Annie Rensonnet ajoute qu’étant flamande, elle n’habite pas depuis si longtemps à cette adresse, à peine 50 ans. Monsieur Rensonnet, Jean, lui, est né Hodimontois - avant que la commune ne devienne un quartier de Verviers - il y a 84 ans. Précisément, il a vu le jour dans la maison en face, actuellement la mosquée turque de Hodimont. « Il est né Hodimontois. Il mourra Hodimontois. » Le reste de la famille a migré vers Heusy, Spa,...

Nous sentons chez ce vieux couple la fierté née du travail, la volonté d’un nom et une reconnaissance passée. C’est le fils qui s’occupe aujourd’hui des affaires familiales, et dans le hangar, quelques gros camions portent fièrement le nom de la maison. Jean, que nous rencontrerons un peu plus tard dans leur salon, voit à travers la fenêtre le passé du quartier : le charbon jeté dans le poêle de l’usine en face, et plutôt que l’école de Hodimont, la maison communale qui l’a précédée au bout de la rue Bettonville.

Nous écoutons tranquillement Jean et Annie se relancer l’un l’autre sur les lieux, les dates, les gens. C’était autrefois. Quand il se dit Hodimontois pour toujours, Jean laisse échapper un petit rire tranquille, comme une fumée douce et invisible.

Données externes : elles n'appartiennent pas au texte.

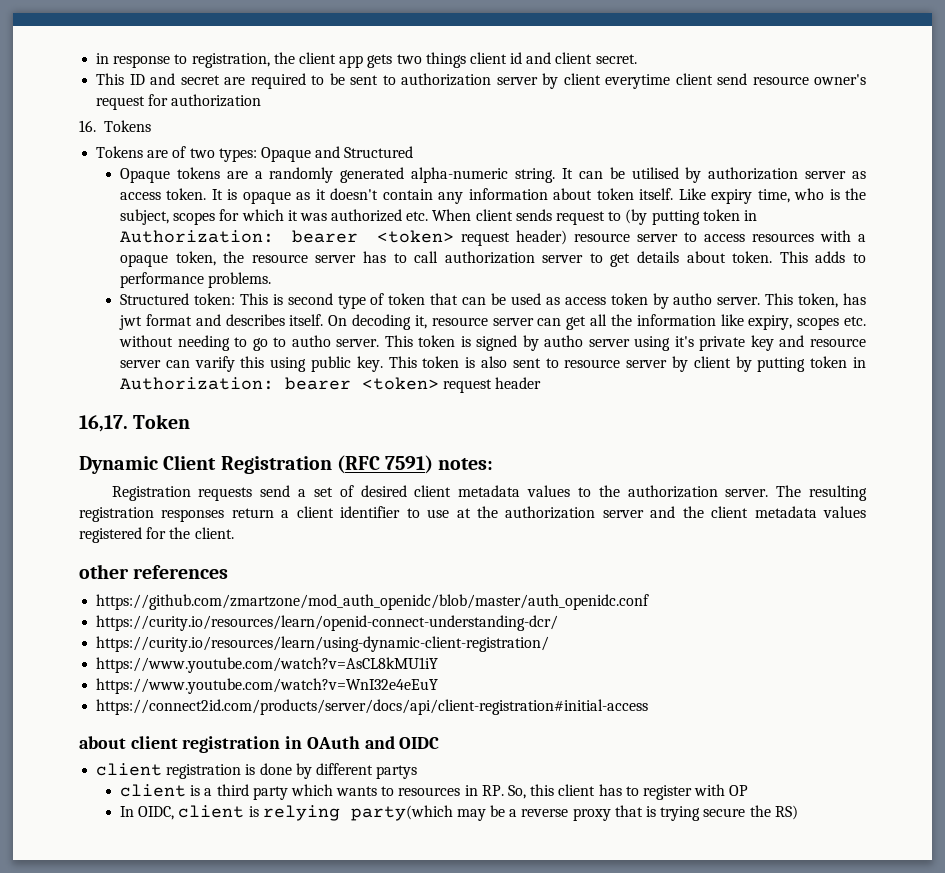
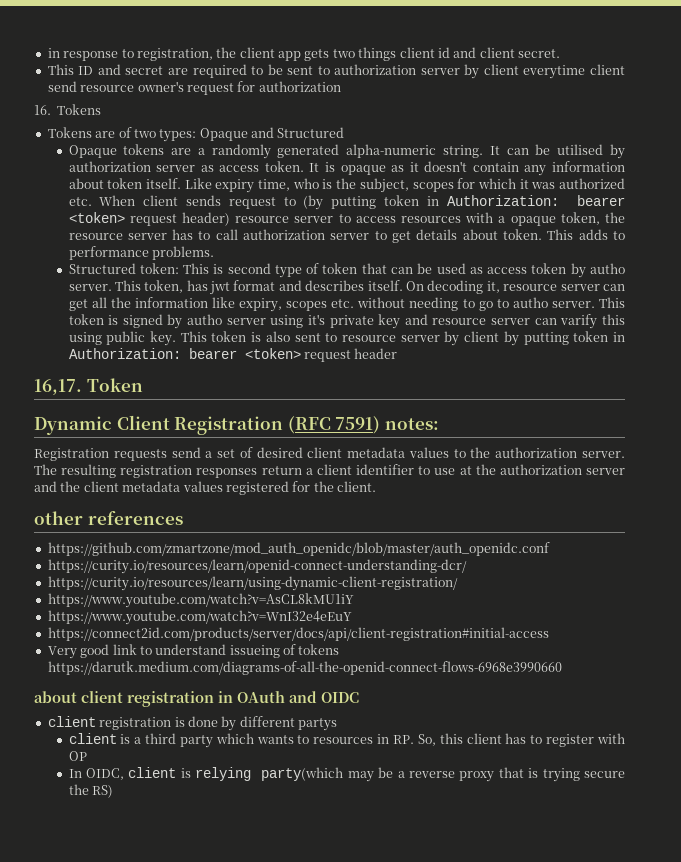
(649, 707) none -> [47,644,340,659] [47,661,562,675] // Very good link to understand issueing of tokens https://darutk.medium.com/diagrams-of-all-the-openid-connect-flows-6968e3990660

Annie remonte le temps et voit dans la chute du beau quartier de Hodimont l’arrivée des grands magasins à la lisière de la ville, provoquant la fermeture des petites échoppes de l’endroit. « Sur le pâté de maisons entre ici et la rue de la Chapelle, il y avait 17 commerces. »

Des choix urbanistiques catastrophiques ont porté le coup de grâce : la construction de l’autoroute a mené à l’élargissement de la rue de Hodimont, brisant l’unité du quartier, le transformant en rampe de lancement pour voitures, un peu comme à Liège où Sainte-Marguerite ne s’est jamais relevée de la saignée menant à Saint-Lambert. D’autres maisons ont été rasées pour faire place aux tours de logements sociaux, rue du Moulin.

Annie respecte les Turcs de la mosquée située en face de leurs fenêtres... « Des gens organisés, sérieux. Leur salle des fêtes est magnifique. » Ils font partie de la première génération, venue travailler dans les usines de Hodimont. Mais aujourd’hui, les relations avec les nouveaux-venus, d’Europe de l’Est notamment, sont plus difficiles, et elle se protège de ces derniers.

Nous revenons au grand parking, à côté de leur bâtiment. Cet espace vide énorme, coincé entre la rue Cerexhe et la rue des Messieurs. Annie parle de sa voiture, « coloriée » par les enfants du coin. Elle s’en plaint mais pointe que rien n’est là pour eux alors qu’ils sont tant. « Un Turc de la rue Bettonville a proposé simplement de fermer la rue cet été, pour permettre aux enfants de jouer en toute sécurité. La Ville a refusé. »

Annie se tourne vers moi, me fixe dans un mélange de douceur et de fermeté. « Il faut faire quelque chose. Faire, faire, faire. N’importe quoi mais il faut faire quelque chose. On ne peut pas laisser les choses aller ainsi. » Je sens toute une vie qui passe dans ces yeux, ce visage, ce corps rompu aux exigences des sacs lourds, des heures à n’en plus finir. Quand les Rensonnet parle, c’est un monde qui se déploie, un monde fondant sur le présent malgré le poids de l’âge.

Un petite musique retentit. C’est un des 23 petits-enfants qui regarde Nemo à la télé, énorme rectangle bleuté dans le salon. Bientôt, la belle-fille arrive, venue chercher son rejeton. Nous prenons congé.